▸ Problem statement: Among the records below, find the line that has "[40,109,311,120] [40,125,262,136] [40,141,111,152]"; from there, give the lines again exactly, and stop after the line that has "[137,980,230,991] and simple".

▸ Input material:
━━━━━━━━━━━━━━━━━━━━
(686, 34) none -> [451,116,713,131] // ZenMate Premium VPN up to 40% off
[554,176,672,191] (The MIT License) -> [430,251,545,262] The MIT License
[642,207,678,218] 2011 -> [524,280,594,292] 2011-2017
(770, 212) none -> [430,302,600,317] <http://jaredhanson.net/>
━━━━━━━━━━━━━━━━━━━━
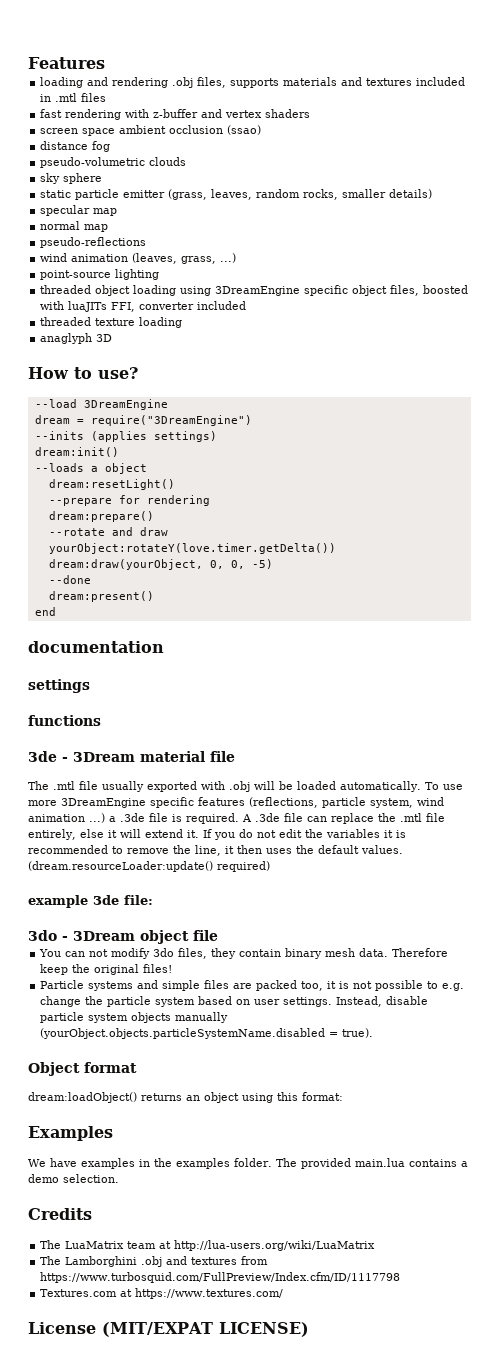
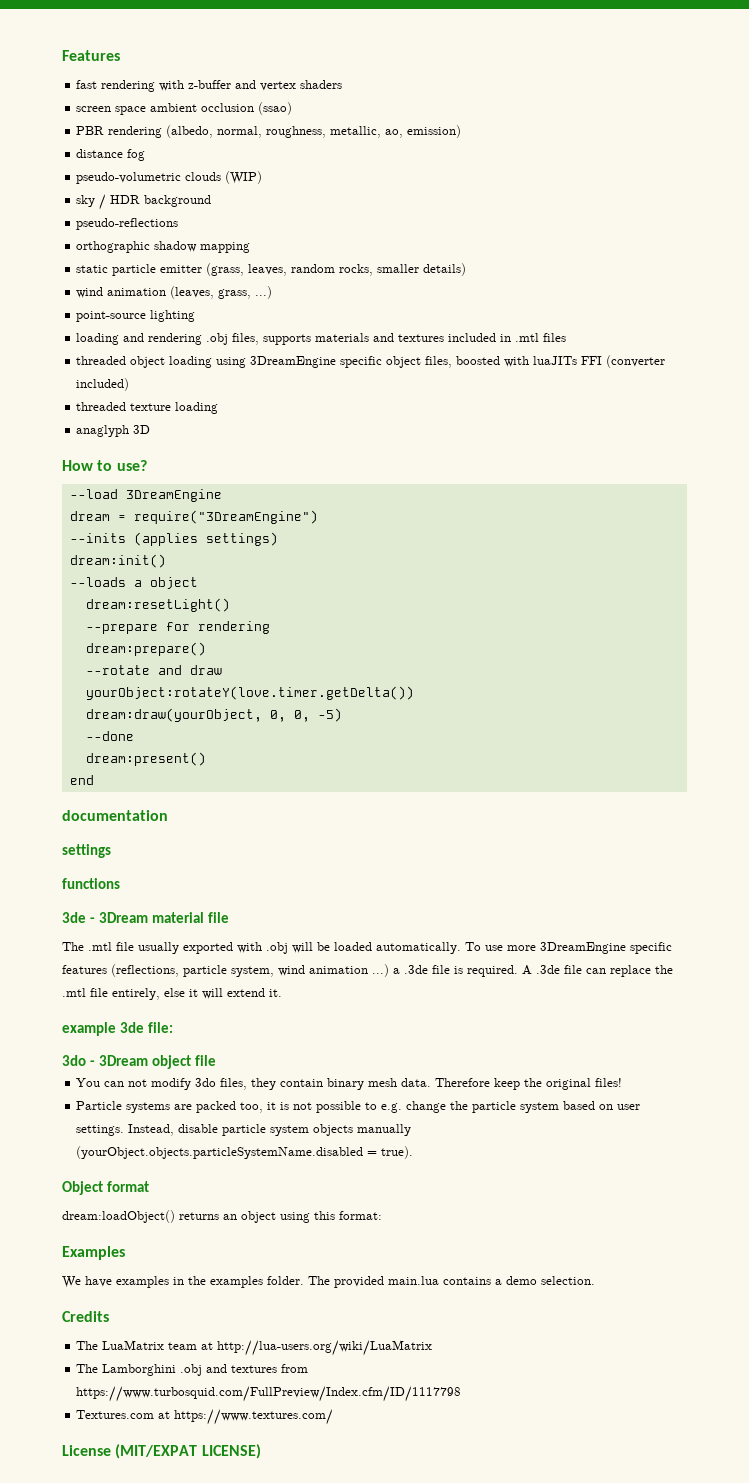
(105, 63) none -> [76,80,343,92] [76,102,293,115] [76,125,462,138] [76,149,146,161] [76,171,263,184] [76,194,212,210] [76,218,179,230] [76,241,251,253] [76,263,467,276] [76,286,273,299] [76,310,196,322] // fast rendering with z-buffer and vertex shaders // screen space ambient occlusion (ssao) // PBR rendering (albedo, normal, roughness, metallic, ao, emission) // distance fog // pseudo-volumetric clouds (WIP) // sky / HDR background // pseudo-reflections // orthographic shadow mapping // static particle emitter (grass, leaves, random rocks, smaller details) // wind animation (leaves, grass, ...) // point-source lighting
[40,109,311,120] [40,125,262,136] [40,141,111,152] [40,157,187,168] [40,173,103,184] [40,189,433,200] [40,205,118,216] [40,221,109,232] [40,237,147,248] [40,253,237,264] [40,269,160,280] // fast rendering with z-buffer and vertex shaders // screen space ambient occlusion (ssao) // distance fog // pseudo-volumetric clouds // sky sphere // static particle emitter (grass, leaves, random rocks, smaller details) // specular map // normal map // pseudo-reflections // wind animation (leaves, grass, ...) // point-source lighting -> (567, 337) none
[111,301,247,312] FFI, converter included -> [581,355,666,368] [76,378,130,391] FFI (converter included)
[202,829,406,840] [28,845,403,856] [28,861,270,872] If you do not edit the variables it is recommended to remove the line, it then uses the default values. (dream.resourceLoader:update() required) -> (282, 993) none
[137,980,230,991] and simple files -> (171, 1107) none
━━━━━━━━━━━━━━━━━━━━
▸ Your solution:
[40,109,311,120] [40,125,262,136] [40,141,111,152] [40,157,187,168] [40,173,103,184] [40,189,433,200] [40,205,118,216] [40,221,109,232] [40,237,147,248] [40,253,237,264] [40,269,160,280] // fast rendering with z-buffer and vertex shaders // screen space ambient occlusion (ssao) // distance fog // pseudo-volumetric clouds // sky sphere // static particle emitter (grass, leaves, random rocks, smaller details) // specular map // normal map // pseudo-reflections // wind animation (leaves, grass, ...) // point-source lighting -> (567, 337) none
[111,301,247,312] FFI, converter included -> [581,355,666,368] [76,378,130,391] FFI (converter included)
[202,829,406,840] [28,845,403,856] [28,861,270,872] If you do not edit the variables it is recommended to remove the line, it then uses the default values. (dream.resourceLoader:update() required) -> (282, 993) none
[137,980,230,991] and simple files -> (171, 1107) none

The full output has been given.